As a modern woman with a post-graduate degree and someone who has curiosity for a broad range of world news, I love the New York Times. To be sure, the editorials lean left … so do I. But it’s the intelligent journalism that speaks to me.
Until the holiday season rolls around.
Then the Times doesn’t speak to me – indeed the newspaper rubs my nose in the fact that I am not within the demographic it aims for. Nowhere near it. Every page is filled with ads for handbags “starting at $19,000,” watches for which they won’t even quote a price, and diamond jewelry that costs more than the GDP of a small African country. To peruse Christmas gifts, you now need an appointment.
So during what ought to be a time that fosters a spirit of kindness and generosity, my connection to the world suddenly turns me into an impoverished Scrooge. I ask my husband in disbelief, “Is there really someone out there looking for a 4.3 million dollar necklace from Harry Winston to put in his wife’s stocking?” “Obviously,” he replies without lowering the sports section, “or Harry Winston wouldn’t be running full page ads.” Then I whine, “What about me? What about one little promotion for fuzzy slippers at Kohls or men’s pajamas at Target?”
All this time I’ve felt included – an integral part of a high-minded discussion on politics and the environment, only to be blindsided by the reality that my daily paper happily takes my subscription money, but secretly views me as an impoverished Little Dorrit. From now until the New Year it’s morning coffee with The New York Post!
Harry can have his necklaces. Kohl’s sells really cool sleep pants with superheroes on them!
Why they don’t put prices on what is obviously the most expensive stuff? Are they secretly embarrassed? Or is it a money-thing I don’t understand … that one doesn’t broadcast one’s wealth. Maybe that’s why the $2300 cuff links go over so well. They are actually hidden underneath the cuffs, but you KNOW they’re there.
I like to keep in mind that when the roof caves in, a $10k used Hyundai is far easier to sell that a used $10k handbag
The more money you have, the farther you can move from the real world!
Maybe it should be Bag! Humbug!
I might get the Harry Winston box, but that would be my gift. There would be nothing inside it.
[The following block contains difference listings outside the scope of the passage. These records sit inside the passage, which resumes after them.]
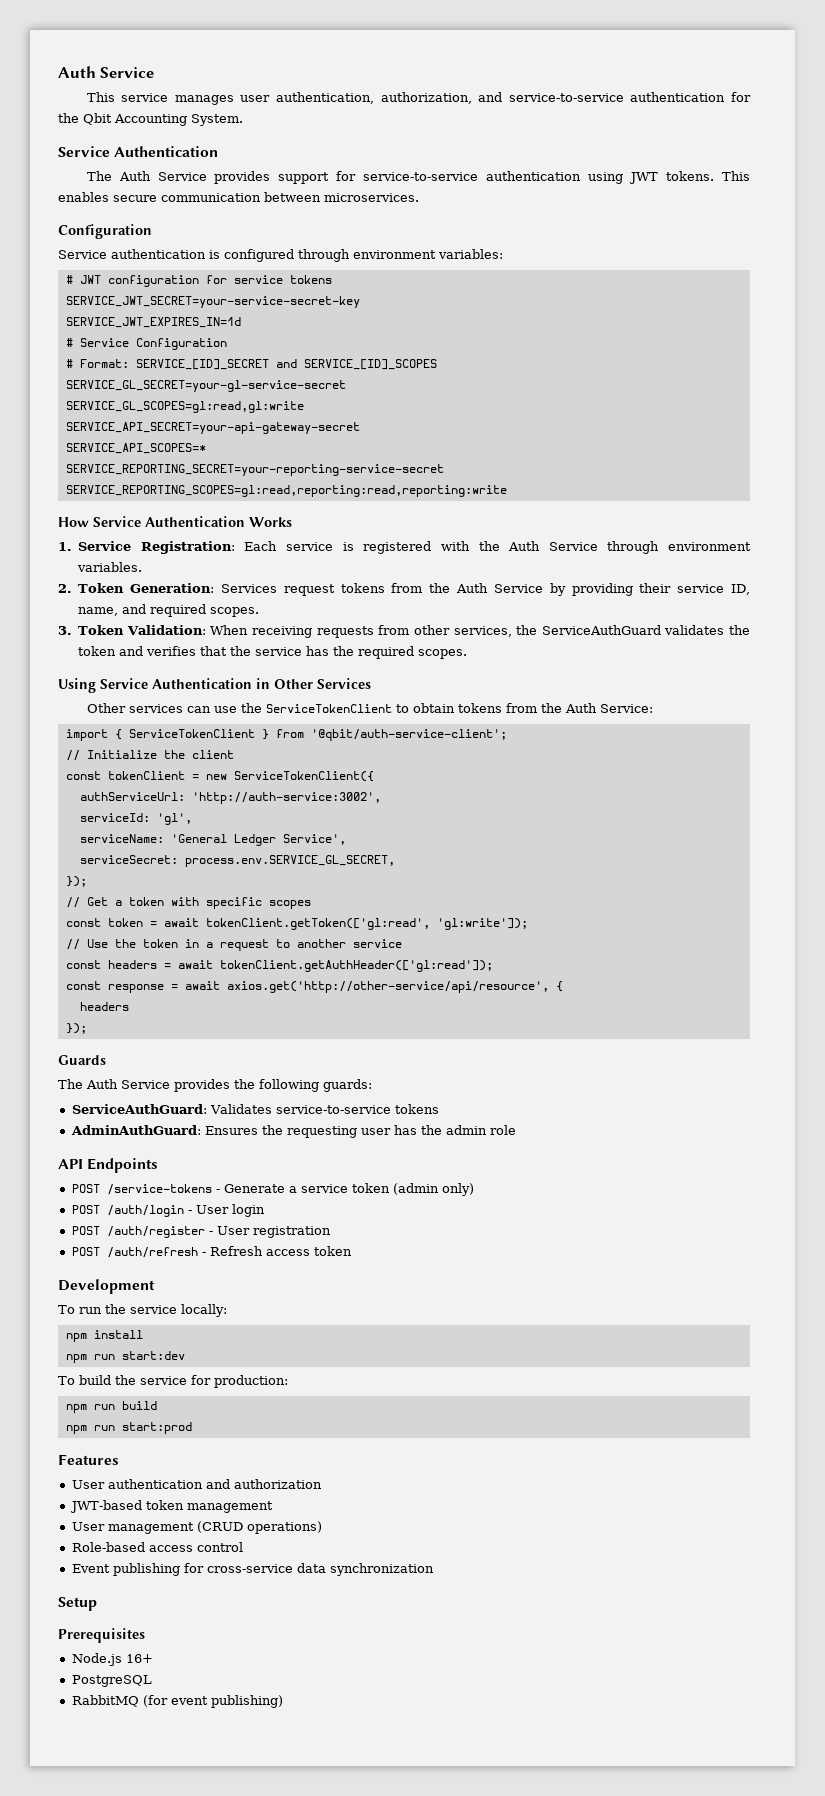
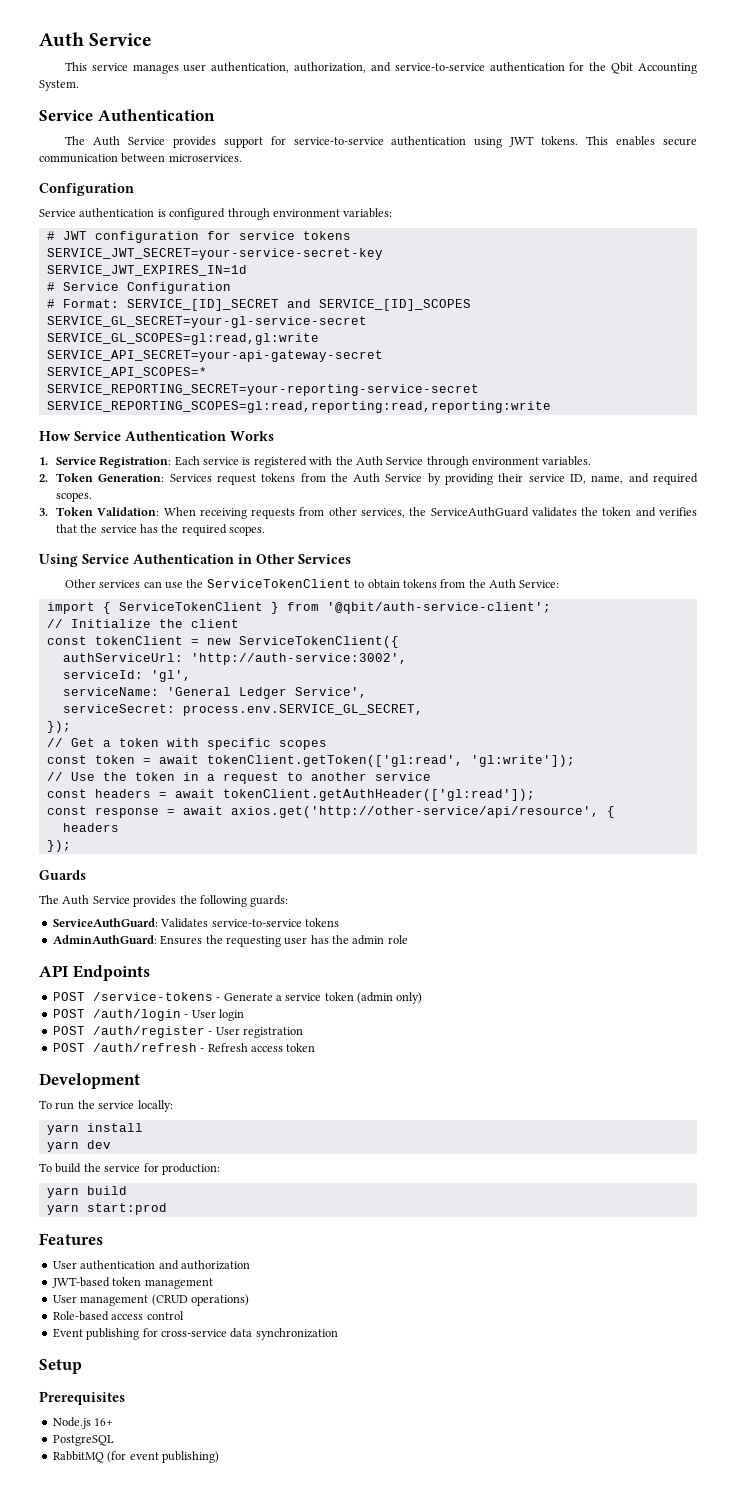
- npm install
+ yarn install
- npm run start:dev
+ yarn dev
- npm run build
+ yarn build
- npm run start:prod
+ yarn start:prod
I hear ya! This is how I feel when the Metropolitan Opera invites me to eat in their overpriced restaurant, attend a horribly expensive opening night performance or buy something really extravagant in their gift shop, just because I buy the cheapest subscription ticket I can get every year (for a nosebleed seat in the Family Circle upstairs) and have taken out the cheapest membership I can get in the Metropolitan Opera Guild.
I can just about afford the Family Circle tickets and the guild membership fee!
And no, I don’t want to make further contributions to the company. The rich patrons can handle that a lot better than I can.